Original title: Les v domě
Genre: novel
Publisher:
Host, 2023
ISBN: 978-80-275-1586-8
Pages: 304
Foreign editions:
Bosnian (Buybook, 2023, Ljiljana Halilović), Macedonian (Muza, 2024, Igor Stanojoski), Slovenian (Celjska Mohorjeva Družba, 2024, Nives Vidrih), German (Wieser, 2024, Hana Hadas), Polish (Amaltea, 2024, Anna Maślanka)
Rights sold to:
Egypt (Sefsafa), Bulgaria (Ergo), Serbia (Ammonite), Croatia (Hena Com)
Alena Mornštajnová is back – again with something different, and again with something brilliant!
Kid, as she is known, seems to have arrived in this world by some kind of oversight, for there is nothing for her here. Her father went off during the floods and her mother has abdicated parental responsibilities in favour of lovers and alcohol, leaving Kid with a spiteful grandmother who believes that life’s bad things are either exterminable, like the slugs at the garden centre she runs, or not to be spoken of. But all around them are woods in which danger lurks, and one day Kid does start to speak of it…
Alena Mornštajnová has written a captivating drama about how nothing in life is as it seems at first, and that no secret is buried so deep that it cannot be excavated. The secret here may scare you, but you will not stop reading till it is out.
"I wanted to write a book about how difficult it can be to distinguish truth from lies, and to stand up to evil. I wanted to show how certain choices that appear straightforward to the onlooker may be unreadable and insurmountable for the person caught up in them. And for my own sake I wanted to explain why such things happen and are so difficult to face." Alena Mornštajnová
"The author models the story on ancient tragedy. In the beginning, it doesn’t take much, just one lie basically, a presence in a house full of other people’s lies, and everything then seems inevitable. (…)
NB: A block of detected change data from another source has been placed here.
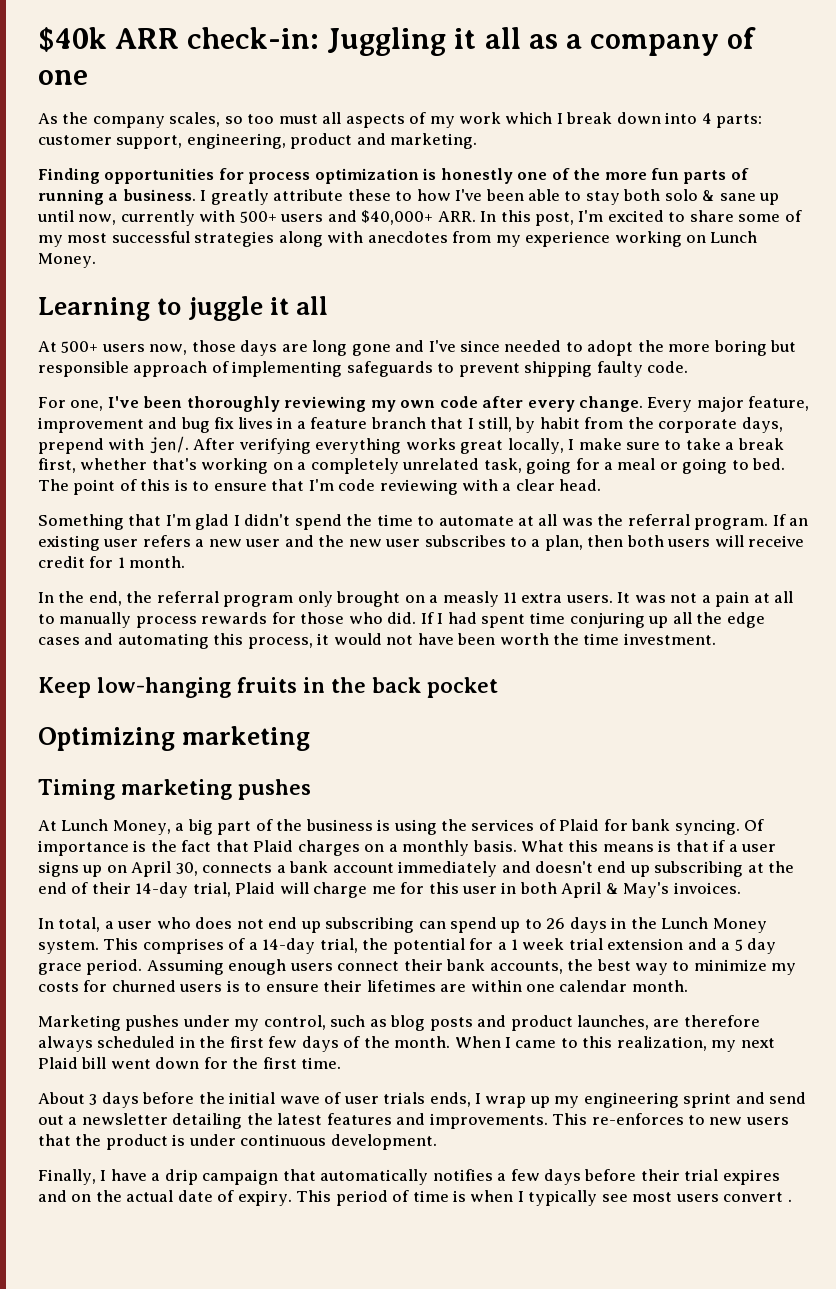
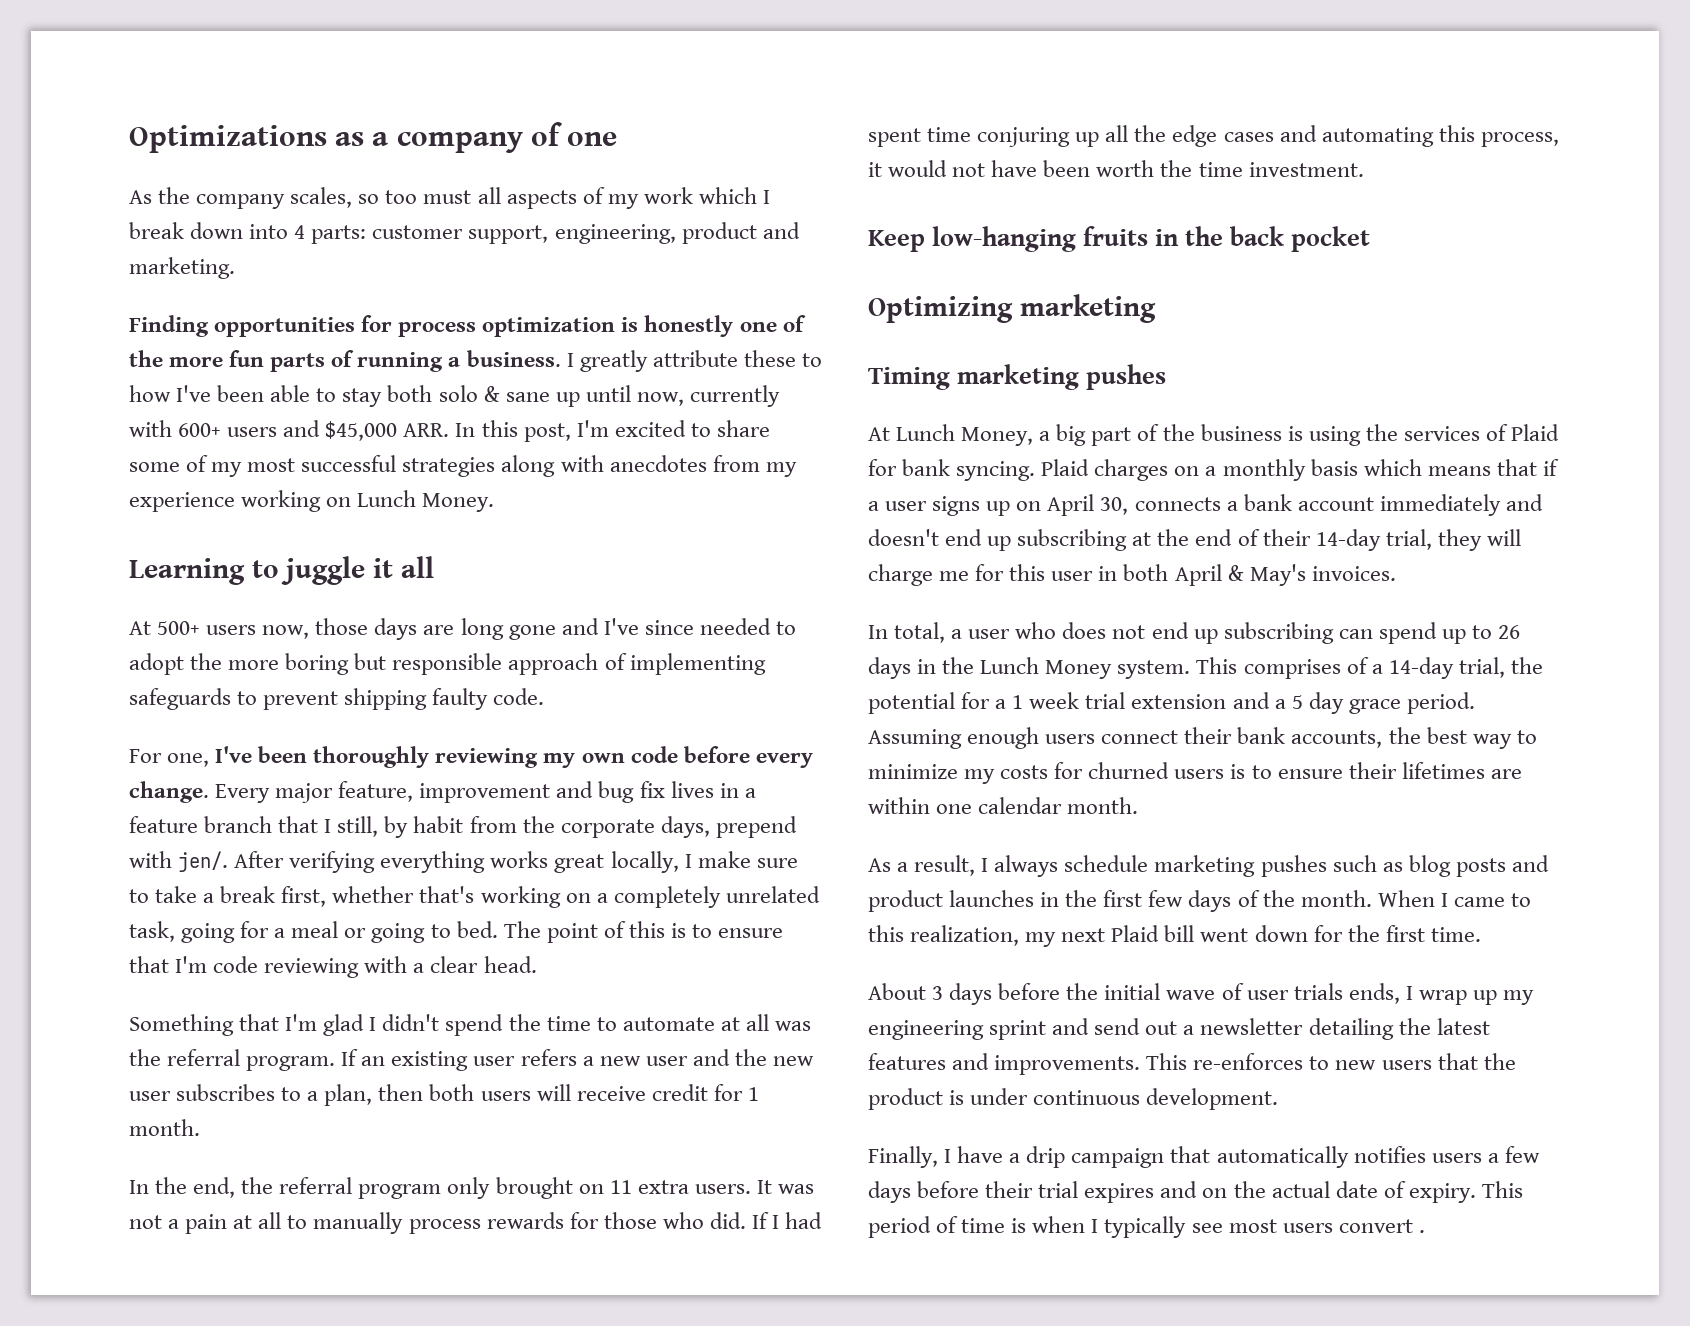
- $40k ARR check-in: Juggling it all as a company of one
+ Optimizations as a company of one
- I greatly attribute these to how I've been able to stay both solo & sane up until now, currently with 500+ users and $40,000+ ARR. In this post, I'm excited to share some of my most successful strategies along with anecdotes from my experience working on Lunch Money.
+ I greatly attribute these to how I've been able to stay both solo & sane up until now, currently with 600+ users and $45,000 ARR. In this post, I'm excited to share some of my most successful strategies along with anecdotes from my experience working on Lunch Money.
- For one, I've been thoroughly reviewing my own code after every change.
+ For one, I've been thoroughly reviewing my own code before every change.
- In the end, the referral program only brought on a measly 11 extra users.
+ In the end, the referral program only brought on 11 extra users.
- Of importance is the fact that Plaid charges on a monthly basis. What this means is that if a user signs up on April 30, connects a bank account immediately and doesn't end up subscribing at the end of their 14-day trial, Plaid will charge me for this user in both April & May's invoices.
+ Plaid charges on a monthly basis which means that if a user signs up on April 30, connects a bank account immediately and doesn't end up subscribing at the end of their 14-day trial, they will charge me for this user in both April & May's invoices.
- Marketing pushes under my control, such as blog posts and product launches, are therefore always scheduled in the first few days of the month.
+ As a result, I always schedule marketing pushes such as blog posts and product launches in the first few days of the month.
- Finally, I have a drip campaign that automatically notifies a few days before their trial expires and on the actual date of expiry.
+ Finally, I have a drip campaign that automatically notifies users a few days before their trial expires and on the actual date of expiry.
Mornštajnová has not written a thriller here, though the plot is dark enough. It credibly depicts the mycelium from which the distorted personality of the main character is formed. (…) Mornštajnová perfectly captures the environment of lies, half-truths and silence. (…)
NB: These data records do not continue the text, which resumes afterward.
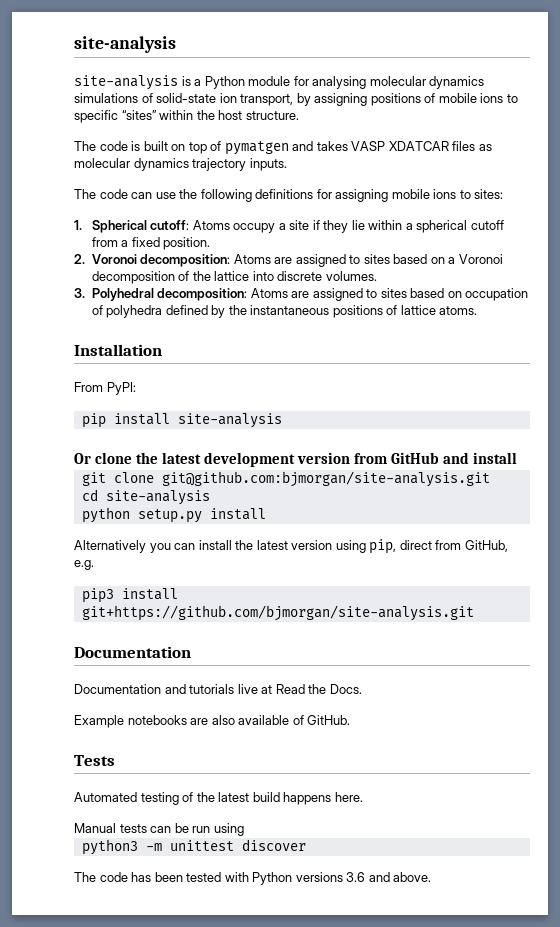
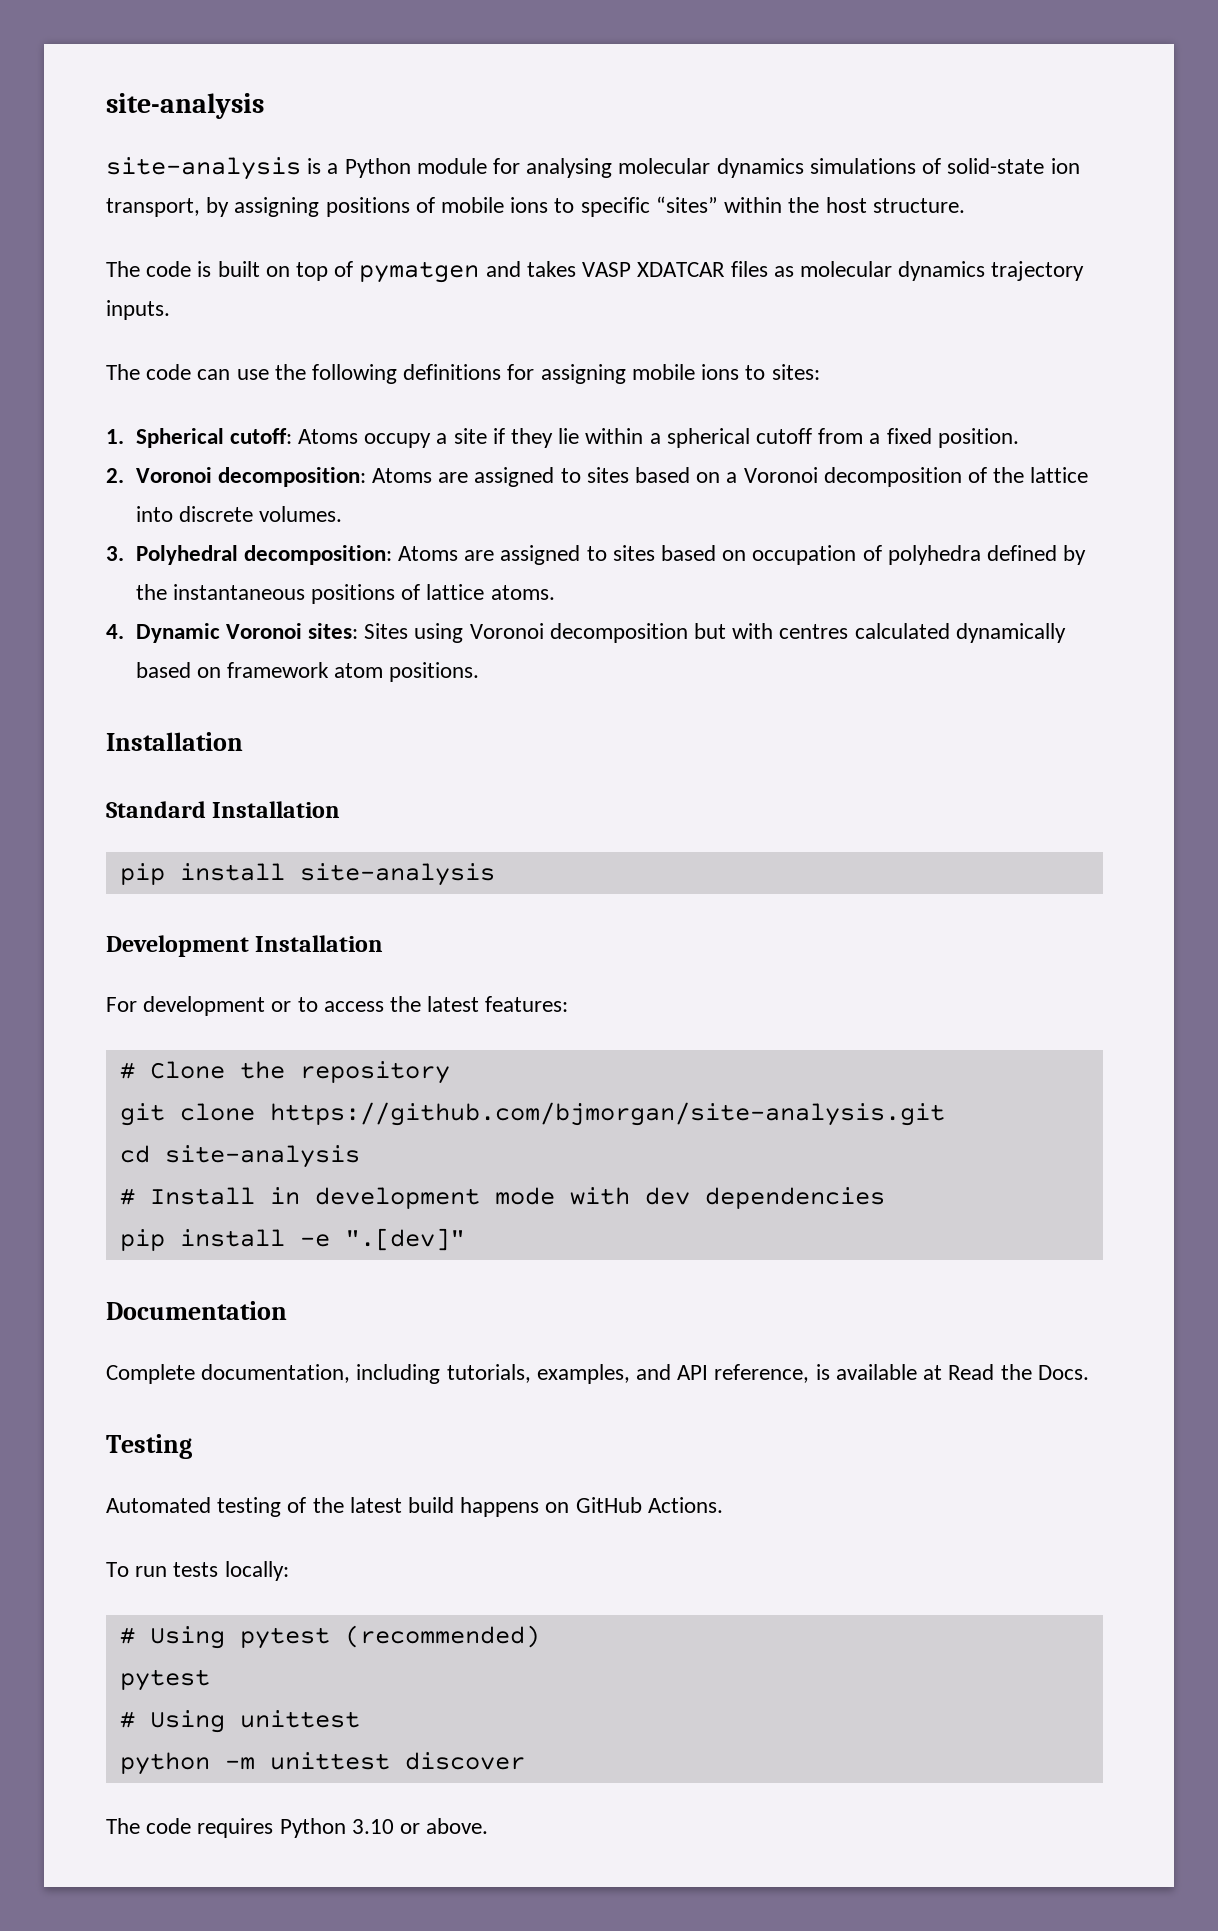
+ 4. Dynamic Voronoi sites: Sites using Voronoi decomposition but with centres calculated dynamically based on framework atom positions.
  Installation
- From PyPI:
+ Standard Installation
- Or clone the latest development version from GitHub and install
+ Development Installation
+ For development or to access the latest features:
+ # Clone the repository
- git clone git@github.com:bjmorgan/site-analysis.git
+ git clone https://github.com/bjmorgan/site-analysis.git
- python setup.py install
- Alternatively you can install the latest version using pip, direct from GitHub, e.g.
- pip3 install git+https://github.com/bjmorgan/site-analysis.git
+ # Install in development mode with dev dependencies
+ pip install -e ".[dev]"
  Documentation
- Documentation and tutorials live at Read the Docs.
- Example notebooks are also available of GitHub.
- Tests
+ Complete documentation, including tutorials, examples, and API reference, is available at Read the Docs.
+ Testing
- Automated testing of the latest build happens here.
- Manual tests can be run using
- python3 -m unittest discover
+ Automated testing of the latest build happens on GitHub Actions.
+ To run tests locally:
+ # Using pytest (recommended)
+ pytest
+ # Using unittest
+ python -m unittest discover
- The code has been tested with Python versions 3.6 and above.
+ The code requires Python 3.10 or above.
If there’s one thing Mornštajnová really excels at, (...) it’s unfeigned empathy. She can even “listen” to downright repulsive beings from the pages of her books, but without confusing this perception for approval or acquiescence. Here there is a clear dividing line. A line that needs to be constantly highlighted in today’s neurotic society. It is here that we can glimpse the chief positive aspect of her latest book."
Aleš Palán, Aktuálně.cz
"Alena Mornštajnová has written an intimate psychological prose work with elements of mystery and horror. In fact, this is creeping horror, which manages in places to be very symbolically-loaded, about the hell inflicted on one person, or to be more precise one woman, by others. Together with Hana, the author’s best book.
And by the way, other people, or to be more precise other women - the author’s female writer colleagues, particularly those who publish under the Brno Host banner - seem to resonate at certain points or facets of this novel. (…) As if Mornštajnová is saying that she is keeping her fingers crossed for all of them. That they are all pulling together. That the topics they are broaching are important. More than important. That this has to be written about. And read about. So that we don’t have to live through it. In the case of an author who sells hundreds of thousands of copies of her books, quite a promising realization."
Radim Kopáč, Lidové noviny
"The reader is successfully glued tight to the pages of this book. The author goes straight for it, without frills, lace or any other pleasing literary ornamentation. She wants the rawness (and brutishness) of the plot to breathe not only from the story, but above all from the letters, words and paragraphs.
(…)
Alena Mornštajnová only unwinds slowly in The Woods in the Home, and what may have struck you somewhere in the first half of the book as an overly bold idea, begins to increasingly take on form. The rising tension, the ever stronger atmosphere — and above all the finale with its climax that you try to put off while still getting to the destination as soon as possible. (…) This is a book that will stay with you for a long time, that you will often recall. But that’s what we’re used to with this author. (…) The Woods in the Home is chilling, eloquent and dramatically harrowing. And I can say without a shadow of a doubt that it is absolutely brilliant."